Nay! I want my current gen graphics card and my current gen APU to do surprising things when working together. THAT's sexy...

But like you said the Radeon 7000s will probably still be around for a few months.
 
[citation][nom]blazorthon[/nom]Oh, I agree. It does seem like it would make things easier on the consumers. Unfortunately, the graphics have to be ready before the APUs are designed. It's difficult use a graphics architecture that isn't even finished before they design the APU's IGP.[/citation]

But by that logic they'd have to wait for the graphic's architecture to be finished before they can use it in graphics cards. Why can't they just create the architecture and then push it through both their next APU and Radeon line-up? A 7000 radeon can crossfire with another 7000 radeon. It should really not be more complicated than that.
 
[citation][nom]The_Trutherizer[/nom]But by that logic they'd have to wait for the graphic's architecture to be finished before they can use it in graphics cards. Why can't they just create the architecture and then push it through both their next APU and Radeon line-up? A 7000 radeon can crossfire with another 7000 radeon. It should really not be more complicated than that.[/citation]
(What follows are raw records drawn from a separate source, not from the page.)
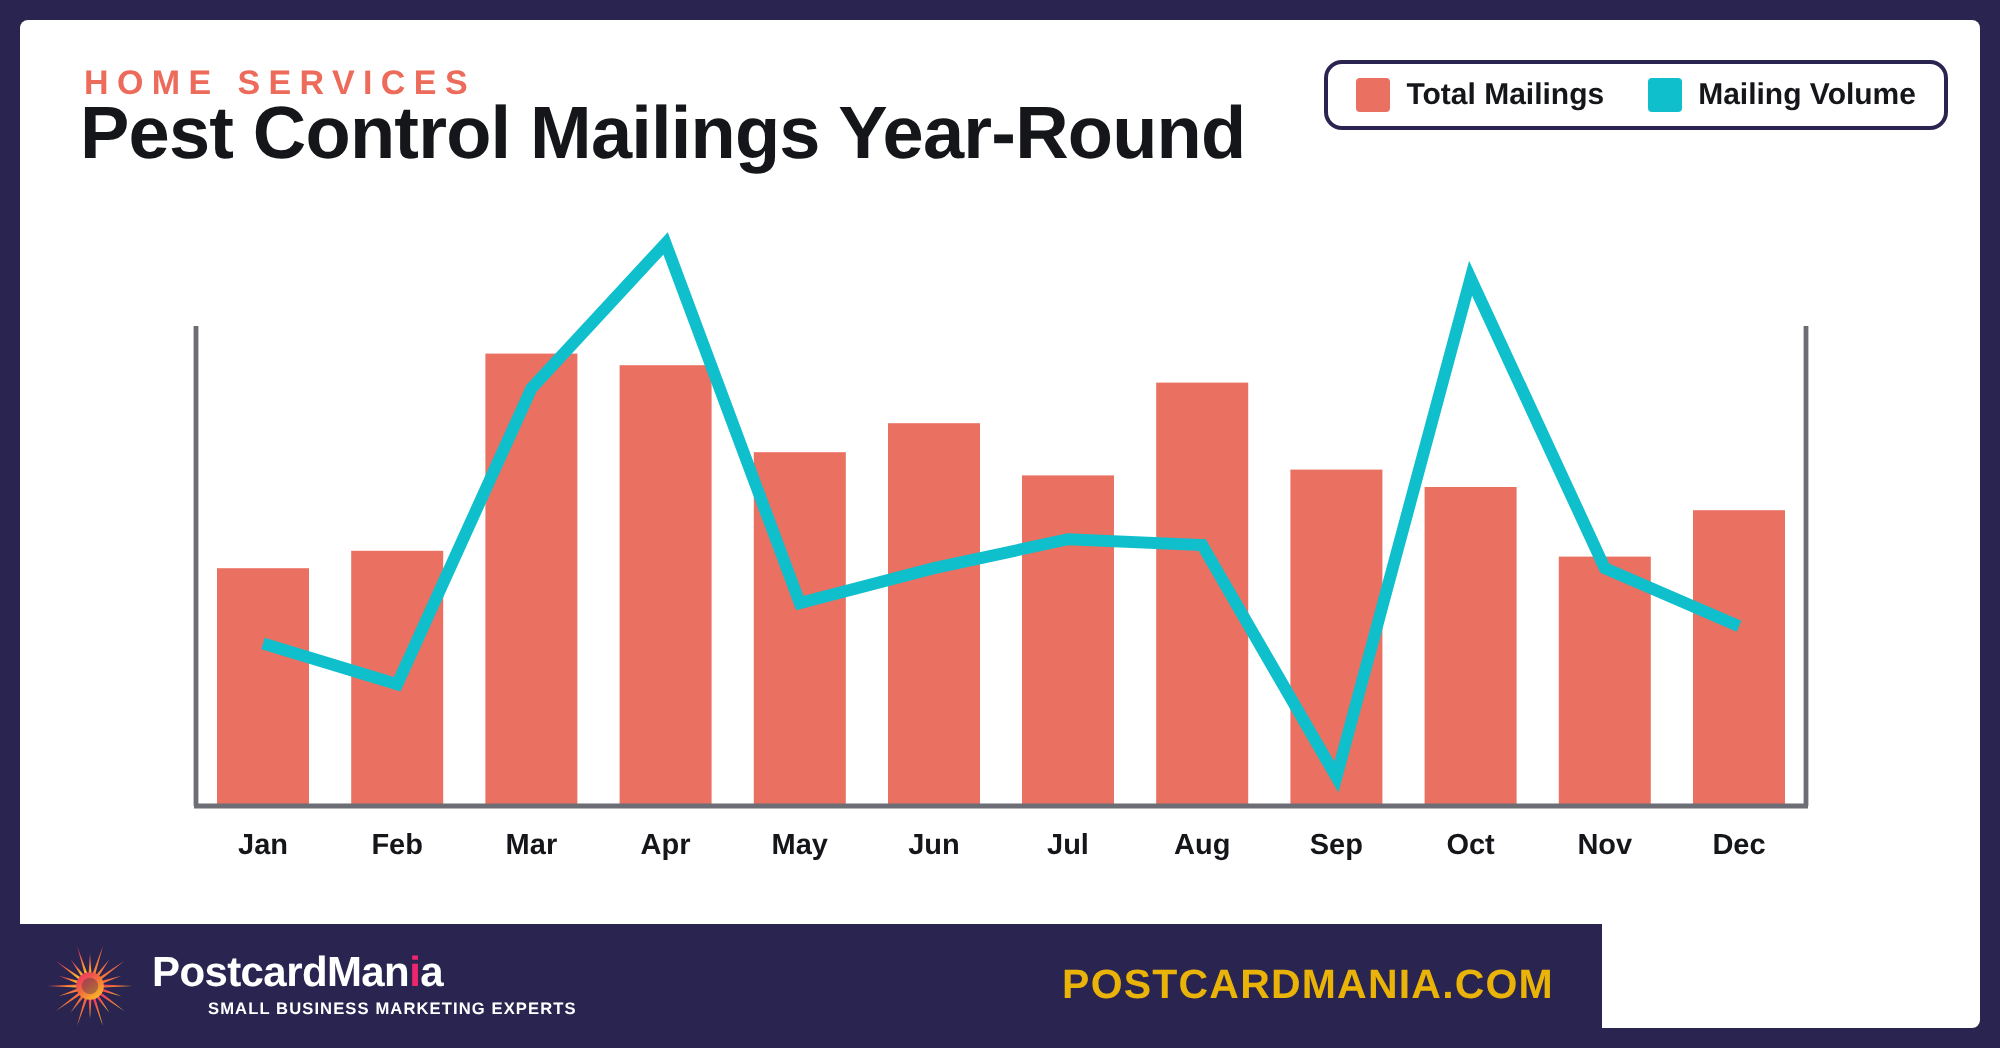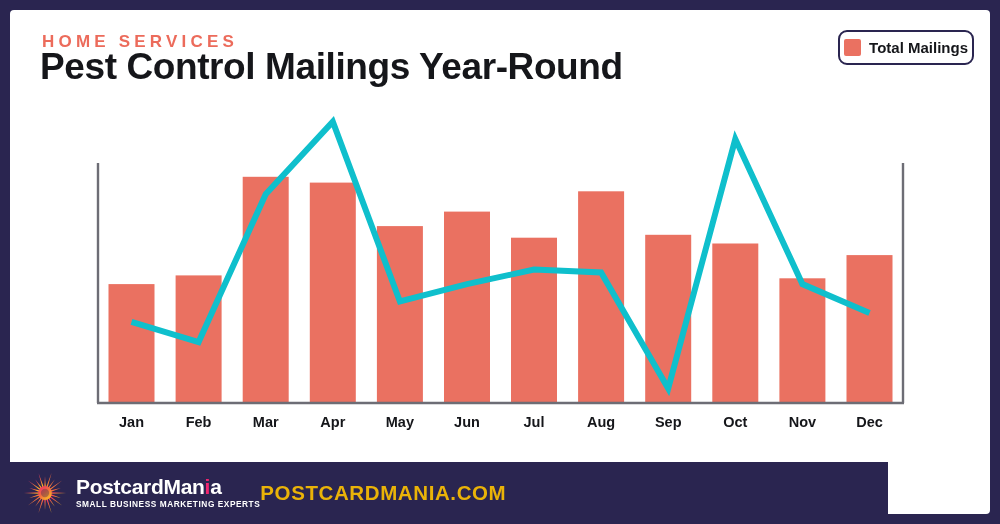"Total Mailings" .legend { padding: 7px 4px -> 7px 14px }
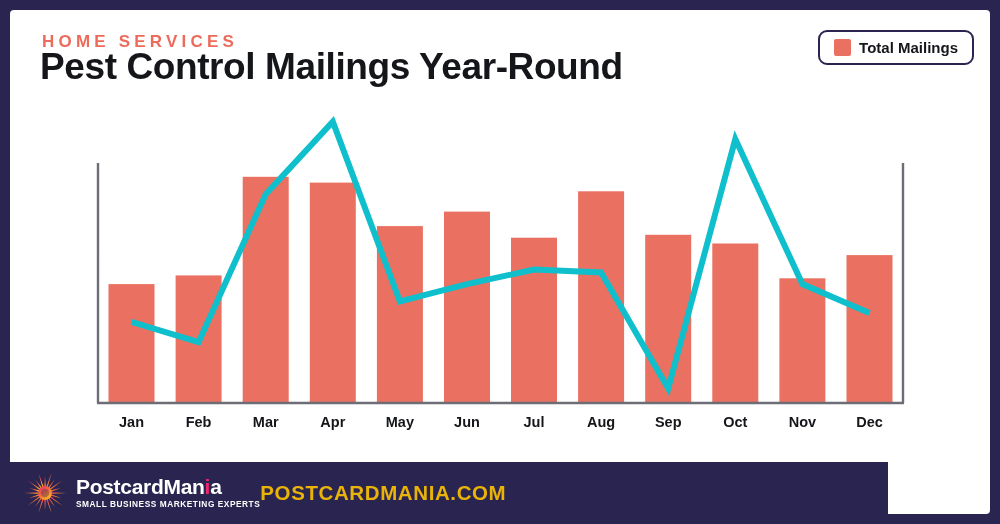"Mailing Volume" div.legend-item { html: none -> <div> <span></span> <span>Mailing Volume</span> </div> }
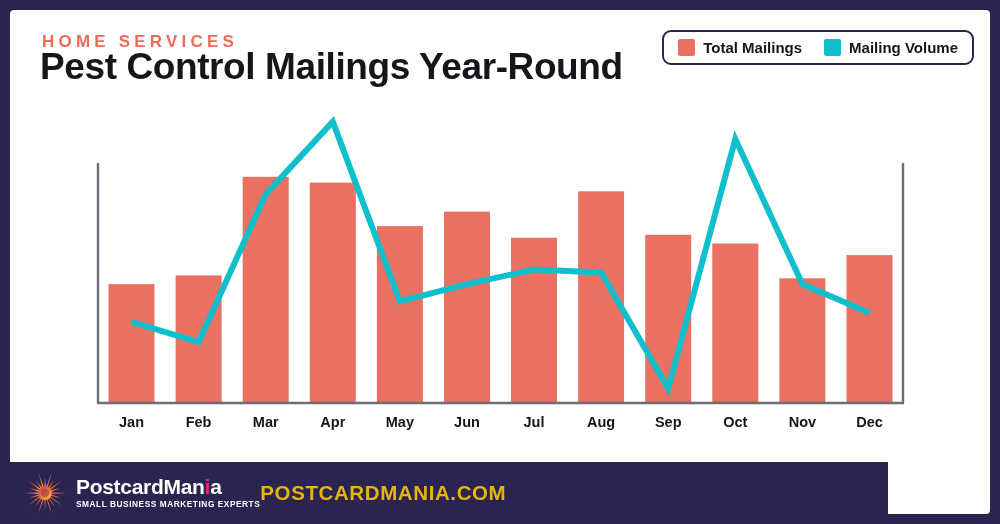"PostcardMania" .footer { justify-content: none -> space-between; width: 888px -> 801px }
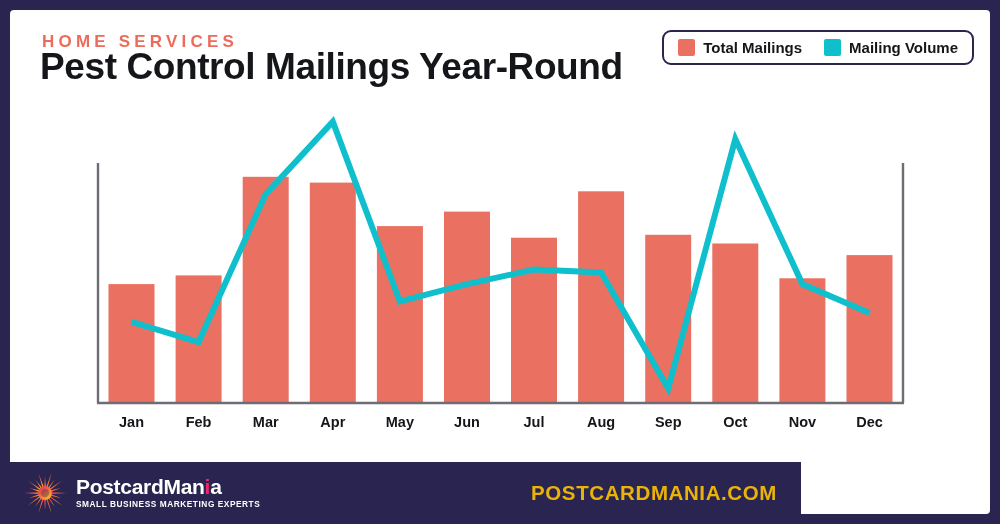"SMALL BUSINESS MARKETING EXPERTS" .brand-tag { margin-left: none -> 28px }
The difference is that the architecture getting finished isn't all that needs to be done for the APUs. For example, Kaveri will be the first APU (if it's 28nm as is reported) that will have the same processing node as the GPU that it's IGP is based on (no need for die-shrinking the IGP's design) and even then, Kaveri is forced to wait until Steamroller is done and may also has to wait because of production volume costs (it might not be easy on production if their APUs and GPUs need to use the same fabs).

Although inconvenient, there's a lot of reason behind it, granted these are complications that AMD probably wouldn't have to deal with if they were Intel's size and could afford to have all of the R&D going on at once instead of one after the other (assuming that this is an inhibitor; I think that it is, but Its not like AMD is admitting to anything of the sort).